● **Information supplied**:
+ + + +

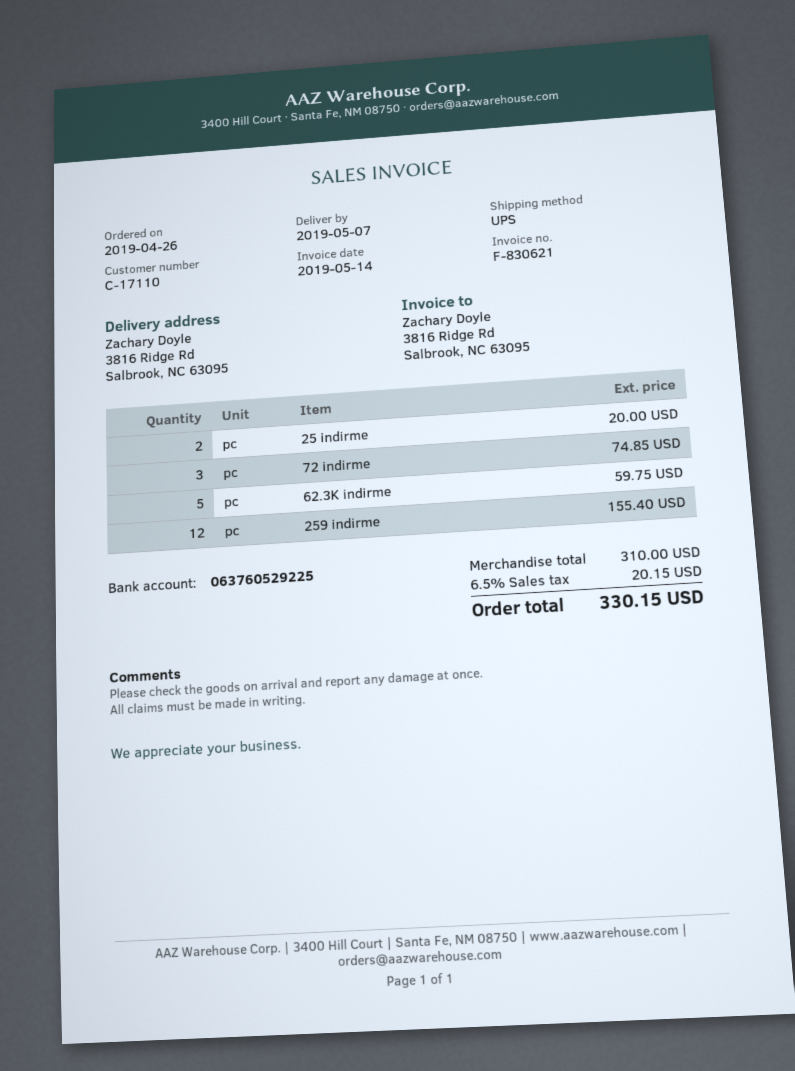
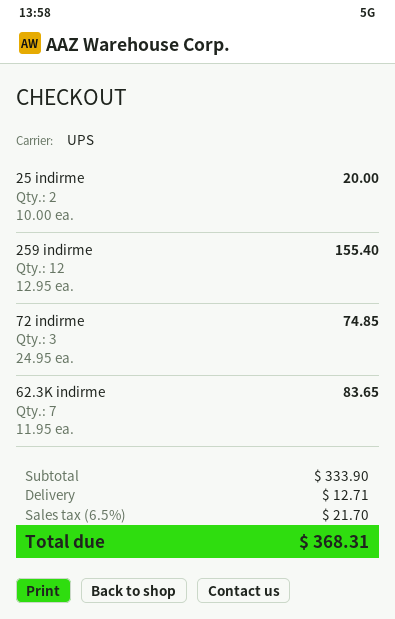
62.3K indirme: 5 for 59.75 -> 7 for 83.65
subtotal: 310.00 -> 333.90
shipping: none -> 12.71
tax: 6.5% = 20.15 -> 6.5% = 21.70
total: 330.15 -> 368.31

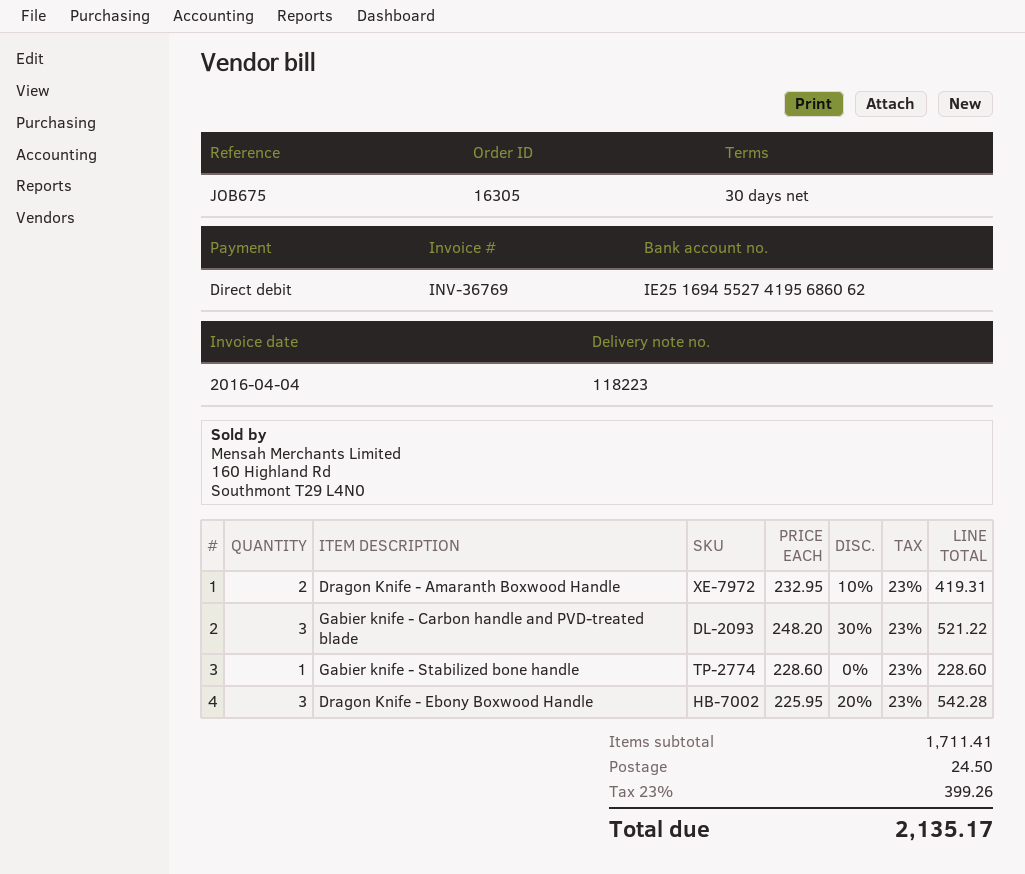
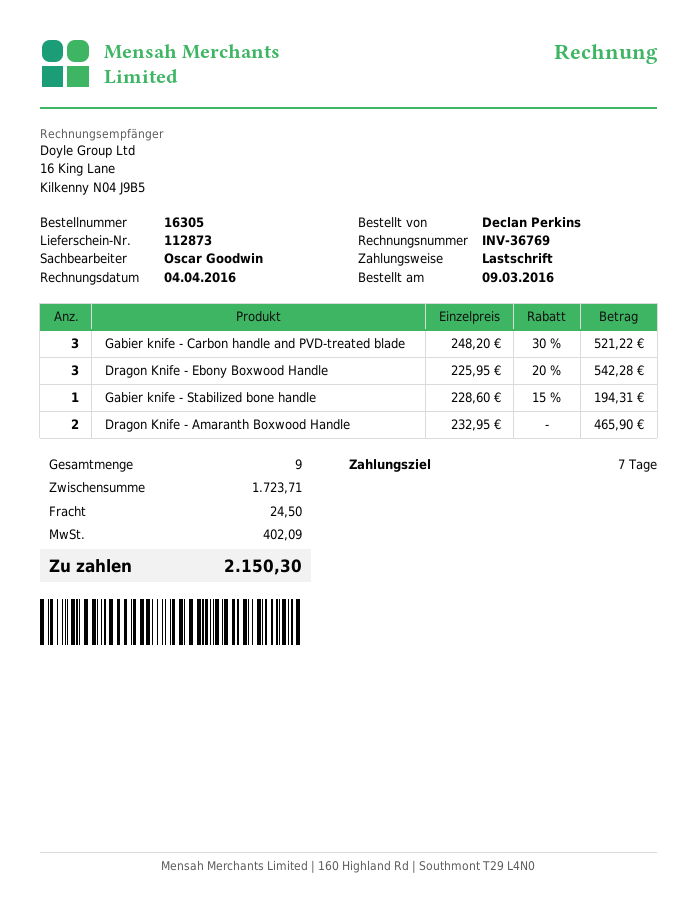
delivery note number: 118223 -> 112873
payment terms: 30 days -> 7 days
Dragon Knife - Amaranth Boxwood Handle: 2 x 232.95 - 10% = 419.31 -> 2 x 232.95 = 465.90
Gabier knife - Stabilized bone handle: 1 x 228.60 = 228.60 -> 1 x 228.60 - 15% = 194.31
subtotal: 1711.41 -> 1723.71
tax: 399.26 -> 402.09
total: 2135.17 -> 2150.30

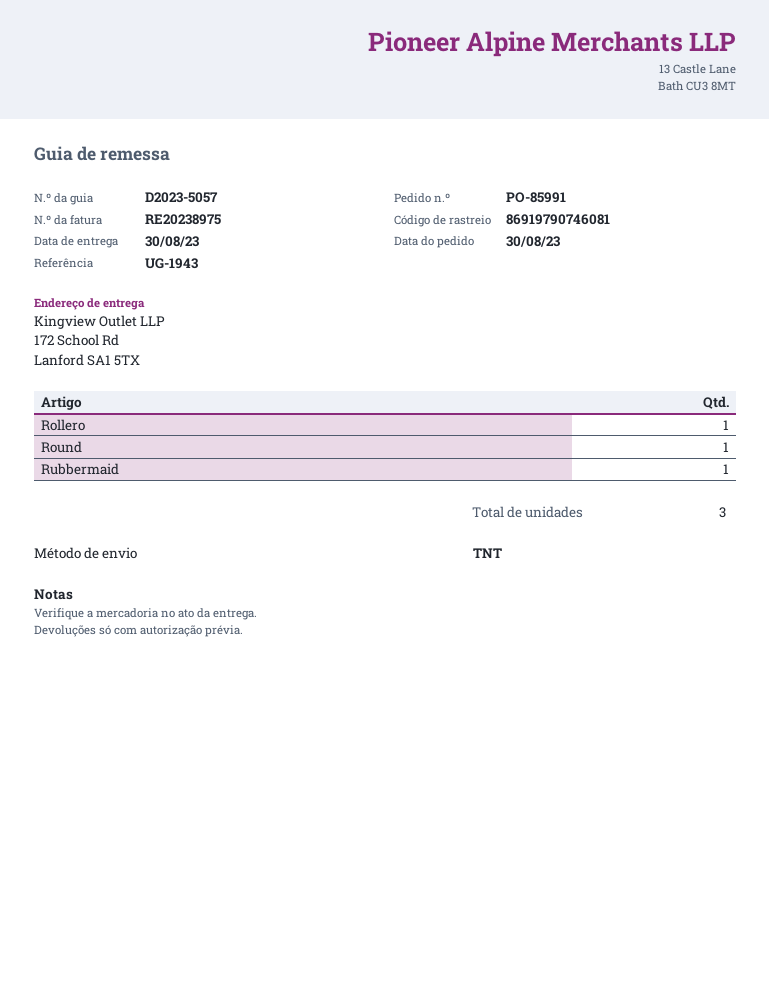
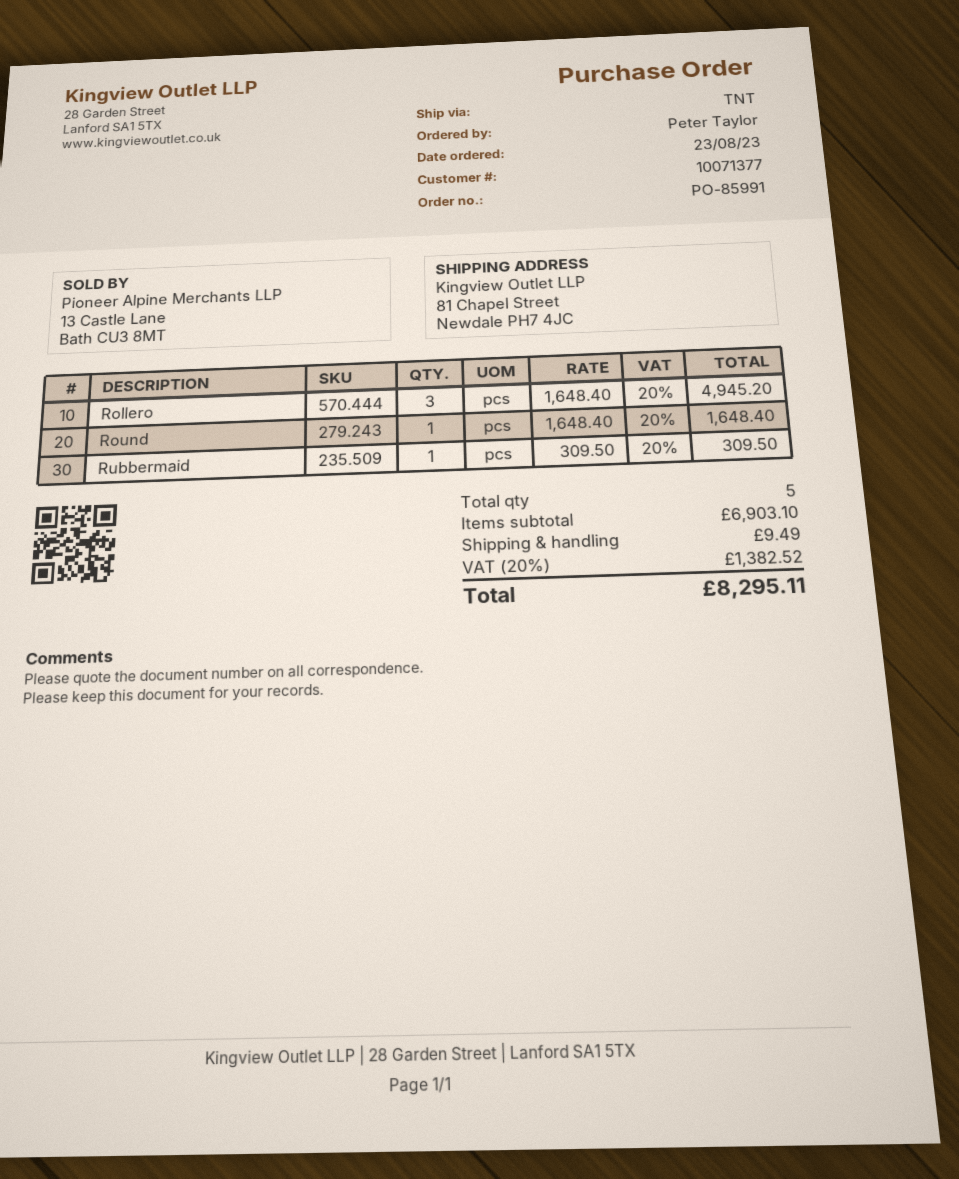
order date: 2023-08-30 -> 2023-08-23
ship to: 172 School Rd, Lanford SA1 5TX -> 81 Chapel Street, Newdale PH7 4JC
Rollero: 1 -> 3
total quantity: 3 -> 5

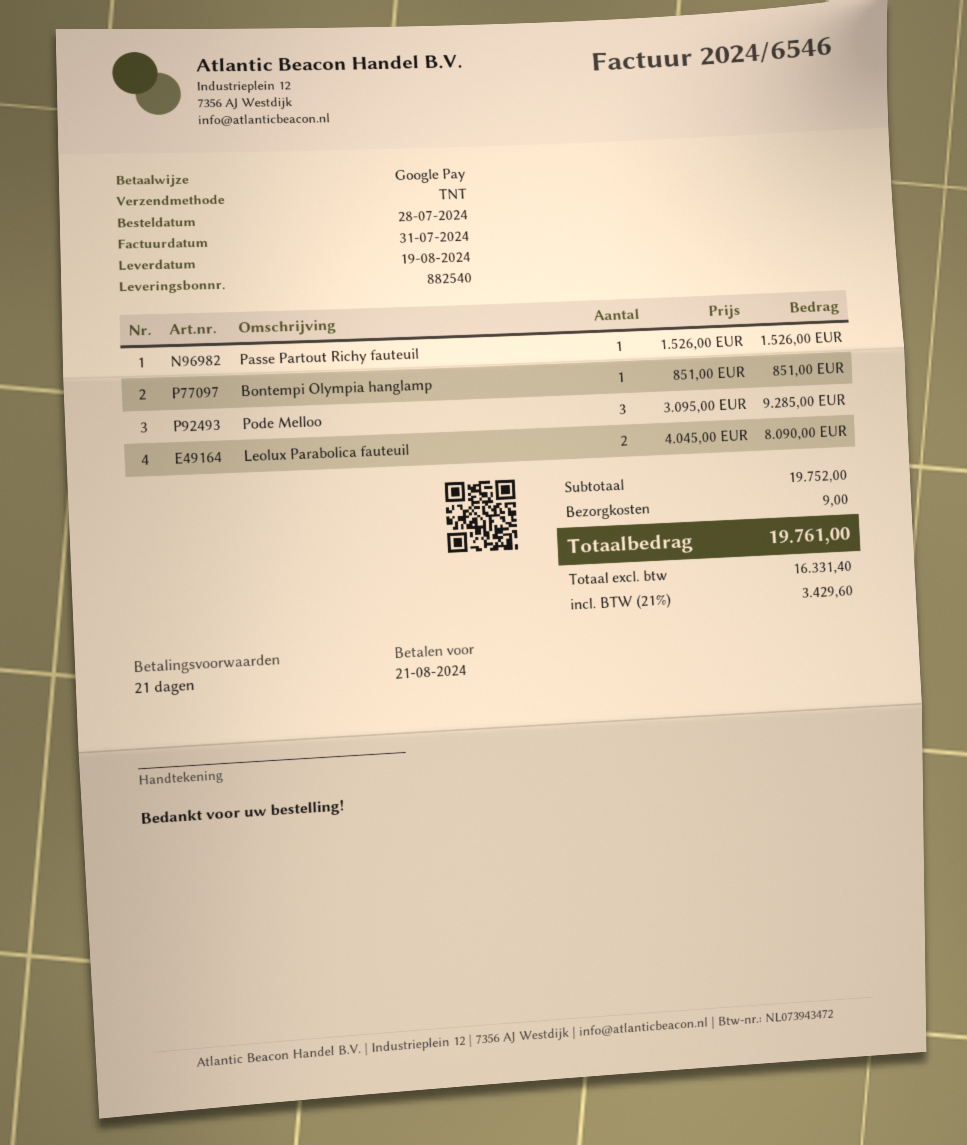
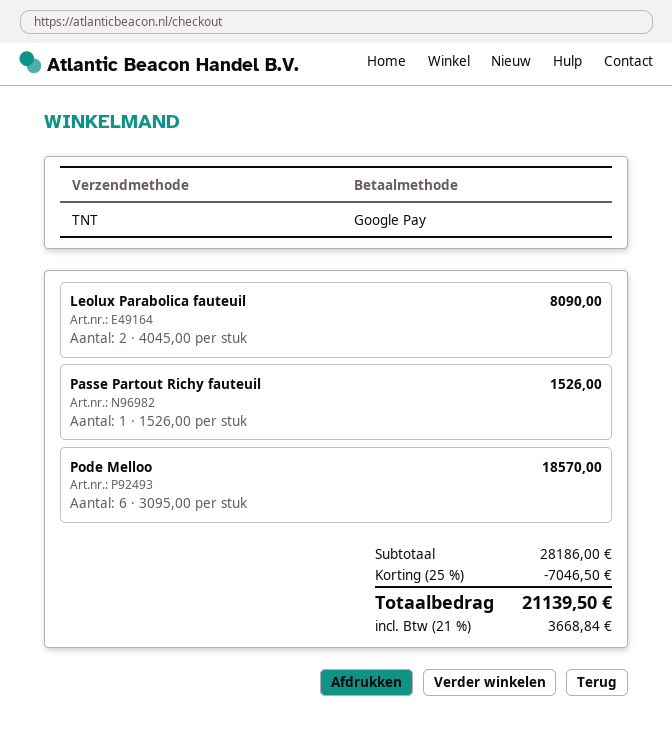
Bontempi Olympia hanglamp: 1 x 851.00 = 851.00 -> none
Pode Melloo: 3 x 3095.00 = 9285.00 -> 6 x 3095.00 = 18570.00
subtotal: 19752.00 -> 28186.00
discount: none -> 25% = 7046.50
shipping: 9.00 -> none
tax: 21% = 3429.60 -> 21% = 3668.84
total: 19761.00 -> 21139.50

+ + + +

● **Aim of the task**: First drop every picture, then print the data above exactly as it stands.

● **Finished exercise**:
62.3K indirme: 5 for 59.75 -> 7 for 83.65
subtotal: 310.00 -> 333.90
shipping: none -> 12.71
tax: 6.5% = 20.15 -> 6.5% = 21.70
total: 330.15 -> 368.31

delivery note number: 118223 -> 112873
payment terms: 30 days -> 7 days
Dragon Knife - Amaranth Boxwood Handle: 2 x 232.95 - 10% = 419.31 -> 2 x 232.95 = 465.90
Gabier knife - Stabilized bone handle: 1 x 228.60 = 228.60 -> 1 x 228.60 - 15% = 194.31
subtotal: 1711.41 -> 1723.71
tax: 399.26 -> 402.09
total: 2135.17 -> 2150.30

order date: 2023-08-30 -> 2023-08-23
ship to: 172 School Rd, Lanford SA1 5TX -> 81 Chapel Street, Newdale PH7 4JC
Rollero: 1 -> 3
total quantity: 3 -> 5

Bontempi Olympia hanglamp: 1 x 851.00 = 851.00 -> none
Pode Melloo: 3 x 3095.00 = 9285.00 -> 6 x 3095.00 = 18570.00
subtotal: 19752.00 -> 28186.00
discount: none -> 25% = 7046.50
shipping: 9.00 -> none
tax: 21% = 3429.60 -> 21% = 3668.84
total: 19761.00 -> 21139.50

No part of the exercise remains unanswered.